## Work task
The lines from the start of the data up to and including the one with "- İnovasyon Festivalinde Dereceye Girdi" should be returned exactly, and nothing else.

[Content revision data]
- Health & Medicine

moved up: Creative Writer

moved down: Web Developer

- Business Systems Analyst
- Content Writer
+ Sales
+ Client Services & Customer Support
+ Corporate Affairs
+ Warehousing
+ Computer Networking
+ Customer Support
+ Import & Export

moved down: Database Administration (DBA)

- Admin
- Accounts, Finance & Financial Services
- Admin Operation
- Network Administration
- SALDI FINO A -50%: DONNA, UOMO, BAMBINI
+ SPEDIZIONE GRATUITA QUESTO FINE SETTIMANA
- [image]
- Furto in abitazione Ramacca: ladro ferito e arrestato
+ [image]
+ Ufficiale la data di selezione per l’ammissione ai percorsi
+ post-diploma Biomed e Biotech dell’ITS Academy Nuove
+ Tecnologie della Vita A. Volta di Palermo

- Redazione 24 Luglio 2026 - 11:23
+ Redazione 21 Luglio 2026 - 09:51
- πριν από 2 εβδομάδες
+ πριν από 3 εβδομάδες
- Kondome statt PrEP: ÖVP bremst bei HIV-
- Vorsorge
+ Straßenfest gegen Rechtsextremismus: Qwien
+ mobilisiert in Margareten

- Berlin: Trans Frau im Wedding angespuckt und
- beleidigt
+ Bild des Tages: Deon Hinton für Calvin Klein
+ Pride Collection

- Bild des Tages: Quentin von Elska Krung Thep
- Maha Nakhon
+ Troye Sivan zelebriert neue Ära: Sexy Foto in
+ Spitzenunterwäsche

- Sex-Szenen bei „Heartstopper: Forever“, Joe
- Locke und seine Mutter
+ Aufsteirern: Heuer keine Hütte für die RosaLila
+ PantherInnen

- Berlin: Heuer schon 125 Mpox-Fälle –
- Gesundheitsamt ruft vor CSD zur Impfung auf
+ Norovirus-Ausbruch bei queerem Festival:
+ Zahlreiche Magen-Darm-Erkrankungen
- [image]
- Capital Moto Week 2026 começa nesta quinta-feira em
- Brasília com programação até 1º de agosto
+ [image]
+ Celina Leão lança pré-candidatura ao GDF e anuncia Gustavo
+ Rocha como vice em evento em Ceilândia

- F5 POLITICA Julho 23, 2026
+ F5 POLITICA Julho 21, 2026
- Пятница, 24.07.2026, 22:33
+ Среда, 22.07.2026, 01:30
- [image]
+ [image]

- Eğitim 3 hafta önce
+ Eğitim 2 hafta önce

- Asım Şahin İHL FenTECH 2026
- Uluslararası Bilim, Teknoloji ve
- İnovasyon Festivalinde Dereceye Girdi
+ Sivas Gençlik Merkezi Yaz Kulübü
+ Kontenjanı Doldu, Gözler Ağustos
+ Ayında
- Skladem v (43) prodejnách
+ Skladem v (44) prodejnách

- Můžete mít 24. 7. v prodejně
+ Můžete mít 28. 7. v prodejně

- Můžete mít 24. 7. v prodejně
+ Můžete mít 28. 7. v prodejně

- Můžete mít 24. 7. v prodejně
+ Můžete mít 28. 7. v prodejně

## Answer to the problem
- Health & Medicine

moved up: Creative Writer

moved down: Web Developer

- Business Systems Analyst
- Content Writer
+ Sales
+ Client Services & Customer Support
+ Corporate Affairs
+ Warehousing
+ Computer Networking
+ Customer Support
+ Import & Export

moved down: Database Administration (DBA)

- Admin
- Accounts, Finance & Financial Services
- Admin Operation
- Network Administration
- SALDI FINO A -50%: DONNA, UOMO, BAMBINI
+ SPEDIZIONE GRATUITA QUESTO FINE SETTIMANA
- [image]
- Furto in abitazione Ramacca: ladro ferito e arrestato
+ [image]
+ Ufficiale la data di selezione per l’ammissione ai percorsi
+ post-diploma Biomed e Biotech dell’ITS Academy Nuove
+ Tecnologie della Vita A. Volta di Palermo

- Redazione 24 Luglio 2026 - 11:23
+ Redazione 21 Luglio 2026 - 09:51
- πριν από 2 εβδομάδες
+ πριν από 3 εβδομάδες
- Kondome statt PrEP: ÖVP bremst bei HIV-
- Vorsorge
+ Straßenfest gegen Rechtsextremismus: Qwien
+ mobilisiert in Margareten

- Berlin: Trans Frau im Wedding angespuckt und
- beleidigt
+ Bild des Tages: Deon Hinton für Calvin Klein
+ Pride Collection

- Bild des Tages: Quentin von Elska Krung Thep
- Maha Nakhon
+ Troye Sivan zelebriert neue Ära: Sexy Foto in
+ Spitzenunterwäsche

- Sex-Szenen bei „Heartstopper: Forever“, Joe
- Locke und seine Mutter
+ Aufsteirern: Heuer keine Hütte für die RosaLila
+ PantherInnen

- Berlin: Heuer schon 125 Mpox-Fälle –
- Gesundheitsamt ruft vor CSD zur Impfung auf
+ Norovirus-Ausbruch bei queerem Festival:
+ Zahlreiche Magen-Darm-Erkrankungen
- [image]
- Capital Moto Week 2026 começa nesta quinta-feira em
- Brasília com programação até 1º de agosto
+ [image]
+ Celina Leão lança pré-candidatura ao GDF e anuncia Gustavo
+ Rocha como vice em evento em Ceilândia

- F5 POLITICA Julho 23, 2026
+ F5 POLITICA Julho 21, 2026
- Пятница, 24.07.2026, 22:33
+ Среда, 22.07.2026, 01:30
- [image]
+ [image]

- Eğitim 3 hafta önce
+ Eğitim 2 hafta önce

- Asım Şahin İHL FenTECH 2026
- Uluslararası Bilim, Teknoloji ve
- İnovasyon Festivalinde Dereceye Girdi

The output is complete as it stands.